(Problem to work on) Nothing but the lines holding the string "body" should appear in the answer. Copy them from the entries.

(Data for the task)

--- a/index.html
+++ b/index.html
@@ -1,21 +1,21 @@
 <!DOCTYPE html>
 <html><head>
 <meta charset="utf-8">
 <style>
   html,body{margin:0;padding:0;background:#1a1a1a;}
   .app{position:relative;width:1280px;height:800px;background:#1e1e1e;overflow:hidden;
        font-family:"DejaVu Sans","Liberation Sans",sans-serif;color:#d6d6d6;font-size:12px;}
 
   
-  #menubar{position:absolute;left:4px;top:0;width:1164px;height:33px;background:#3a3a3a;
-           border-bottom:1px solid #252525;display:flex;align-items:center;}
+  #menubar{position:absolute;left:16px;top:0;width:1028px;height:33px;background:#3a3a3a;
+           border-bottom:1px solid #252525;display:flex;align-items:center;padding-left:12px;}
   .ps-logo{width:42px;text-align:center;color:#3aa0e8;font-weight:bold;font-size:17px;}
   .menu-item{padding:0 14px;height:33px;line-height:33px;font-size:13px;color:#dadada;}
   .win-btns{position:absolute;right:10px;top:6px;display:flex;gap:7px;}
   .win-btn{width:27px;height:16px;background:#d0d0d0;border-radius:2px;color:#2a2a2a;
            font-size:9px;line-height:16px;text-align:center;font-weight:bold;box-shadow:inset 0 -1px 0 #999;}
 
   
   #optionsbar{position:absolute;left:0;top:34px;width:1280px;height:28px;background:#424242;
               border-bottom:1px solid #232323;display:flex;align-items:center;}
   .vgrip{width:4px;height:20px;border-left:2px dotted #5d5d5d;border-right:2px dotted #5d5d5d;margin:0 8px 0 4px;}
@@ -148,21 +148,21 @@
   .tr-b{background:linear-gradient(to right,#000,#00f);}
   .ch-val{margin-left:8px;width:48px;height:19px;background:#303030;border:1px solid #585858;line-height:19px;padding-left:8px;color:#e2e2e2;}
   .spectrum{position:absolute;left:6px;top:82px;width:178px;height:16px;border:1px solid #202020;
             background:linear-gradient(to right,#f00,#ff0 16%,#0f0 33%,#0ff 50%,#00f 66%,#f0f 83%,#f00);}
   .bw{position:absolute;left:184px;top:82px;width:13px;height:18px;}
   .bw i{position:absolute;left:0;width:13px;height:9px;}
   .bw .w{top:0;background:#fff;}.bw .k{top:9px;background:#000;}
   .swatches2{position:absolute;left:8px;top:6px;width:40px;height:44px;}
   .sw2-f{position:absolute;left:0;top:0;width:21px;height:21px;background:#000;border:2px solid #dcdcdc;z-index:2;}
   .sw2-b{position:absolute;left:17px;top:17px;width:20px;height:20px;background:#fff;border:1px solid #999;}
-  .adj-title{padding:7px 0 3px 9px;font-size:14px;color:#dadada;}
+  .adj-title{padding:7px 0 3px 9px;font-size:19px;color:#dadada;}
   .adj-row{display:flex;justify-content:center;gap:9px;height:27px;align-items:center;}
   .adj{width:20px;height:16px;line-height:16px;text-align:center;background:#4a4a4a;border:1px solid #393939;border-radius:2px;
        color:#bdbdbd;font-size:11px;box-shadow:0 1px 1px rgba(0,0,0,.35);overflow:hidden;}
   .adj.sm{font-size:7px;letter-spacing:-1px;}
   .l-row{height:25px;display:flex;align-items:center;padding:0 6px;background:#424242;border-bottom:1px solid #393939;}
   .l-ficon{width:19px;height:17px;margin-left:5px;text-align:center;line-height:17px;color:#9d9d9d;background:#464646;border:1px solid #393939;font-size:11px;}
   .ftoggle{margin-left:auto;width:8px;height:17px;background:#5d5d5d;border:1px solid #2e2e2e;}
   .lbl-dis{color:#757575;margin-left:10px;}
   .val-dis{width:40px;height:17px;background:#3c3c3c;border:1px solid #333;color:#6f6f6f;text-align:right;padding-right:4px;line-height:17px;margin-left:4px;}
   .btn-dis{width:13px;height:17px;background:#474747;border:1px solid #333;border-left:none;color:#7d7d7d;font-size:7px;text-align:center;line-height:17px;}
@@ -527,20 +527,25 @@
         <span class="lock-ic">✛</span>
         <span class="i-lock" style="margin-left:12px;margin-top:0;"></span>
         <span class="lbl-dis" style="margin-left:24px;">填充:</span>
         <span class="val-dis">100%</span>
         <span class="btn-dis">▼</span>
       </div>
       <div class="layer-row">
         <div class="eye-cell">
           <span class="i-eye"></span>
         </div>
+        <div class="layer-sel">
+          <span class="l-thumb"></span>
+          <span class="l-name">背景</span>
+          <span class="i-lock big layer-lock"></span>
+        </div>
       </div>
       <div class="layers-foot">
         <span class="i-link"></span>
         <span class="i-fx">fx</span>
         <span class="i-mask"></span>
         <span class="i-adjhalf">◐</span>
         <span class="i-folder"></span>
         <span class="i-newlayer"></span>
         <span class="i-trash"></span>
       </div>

==

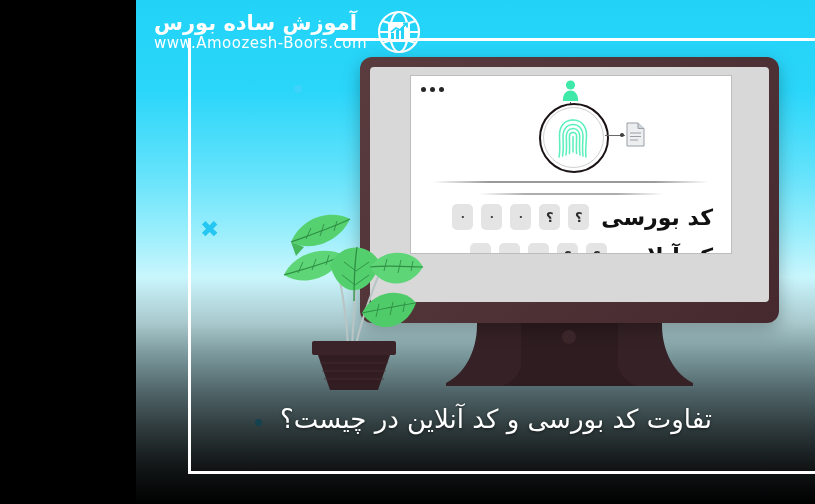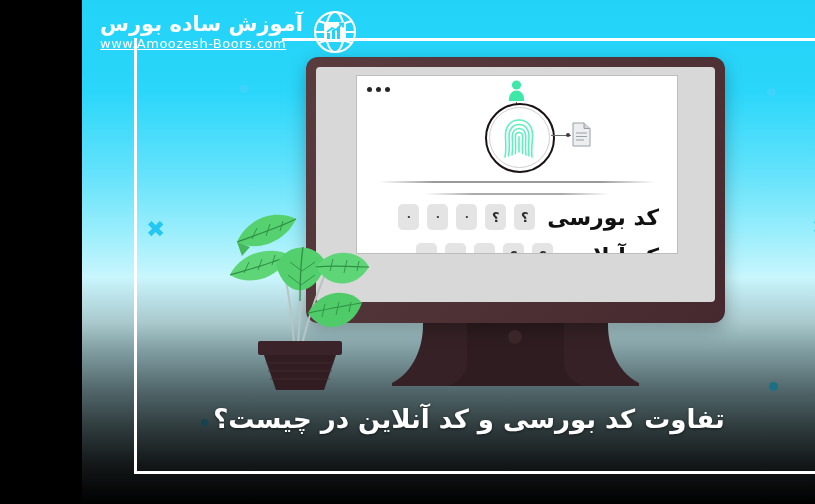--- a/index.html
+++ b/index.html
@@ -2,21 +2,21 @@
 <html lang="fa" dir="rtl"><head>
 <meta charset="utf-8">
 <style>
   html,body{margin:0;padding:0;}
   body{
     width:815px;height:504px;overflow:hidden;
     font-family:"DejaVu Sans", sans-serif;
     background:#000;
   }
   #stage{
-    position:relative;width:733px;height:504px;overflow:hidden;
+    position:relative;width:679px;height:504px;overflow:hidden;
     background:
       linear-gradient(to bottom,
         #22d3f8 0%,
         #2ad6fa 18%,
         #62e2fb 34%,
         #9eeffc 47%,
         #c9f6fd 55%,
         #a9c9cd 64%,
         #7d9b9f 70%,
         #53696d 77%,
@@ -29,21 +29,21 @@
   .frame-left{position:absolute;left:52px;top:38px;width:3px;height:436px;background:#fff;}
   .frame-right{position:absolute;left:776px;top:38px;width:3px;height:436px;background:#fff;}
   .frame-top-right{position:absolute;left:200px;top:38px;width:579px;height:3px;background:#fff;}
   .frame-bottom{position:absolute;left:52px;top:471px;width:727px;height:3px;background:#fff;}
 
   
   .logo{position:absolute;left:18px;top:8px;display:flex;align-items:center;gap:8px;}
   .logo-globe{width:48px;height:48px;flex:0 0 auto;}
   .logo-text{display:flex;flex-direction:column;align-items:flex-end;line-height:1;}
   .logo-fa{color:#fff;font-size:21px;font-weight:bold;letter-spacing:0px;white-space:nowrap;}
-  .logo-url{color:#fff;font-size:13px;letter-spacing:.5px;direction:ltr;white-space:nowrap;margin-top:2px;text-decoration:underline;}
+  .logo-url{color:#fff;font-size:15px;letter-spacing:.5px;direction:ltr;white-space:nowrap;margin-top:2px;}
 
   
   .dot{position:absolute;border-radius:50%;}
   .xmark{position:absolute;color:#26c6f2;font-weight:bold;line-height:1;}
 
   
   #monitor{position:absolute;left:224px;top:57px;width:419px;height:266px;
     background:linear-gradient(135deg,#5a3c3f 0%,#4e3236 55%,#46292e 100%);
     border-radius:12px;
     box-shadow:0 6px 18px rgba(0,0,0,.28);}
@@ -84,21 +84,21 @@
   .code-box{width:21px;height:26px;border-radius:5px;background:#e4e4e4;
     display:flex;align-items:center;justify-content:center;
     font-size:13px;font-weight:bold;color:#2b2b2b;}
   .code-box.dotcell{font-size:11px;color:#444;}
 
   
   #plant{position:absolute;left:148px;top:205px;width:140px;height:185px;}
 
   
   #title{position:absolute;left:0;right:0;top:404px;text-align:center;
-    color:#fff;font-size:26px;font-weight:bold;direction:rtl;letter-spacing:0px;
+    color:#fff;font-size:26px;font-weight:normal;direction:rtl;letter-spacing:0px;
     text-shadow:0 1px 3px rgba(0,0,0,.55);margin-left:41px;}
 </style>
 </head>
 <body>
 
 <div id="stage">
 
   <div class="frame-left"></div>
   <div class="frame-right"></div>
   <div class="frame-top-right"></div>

(Written answer)
   html,body{margin:0;padding:0;background:#1a1a1a;}
   html,body{margin:0;padding:0;}
   body{
 <body>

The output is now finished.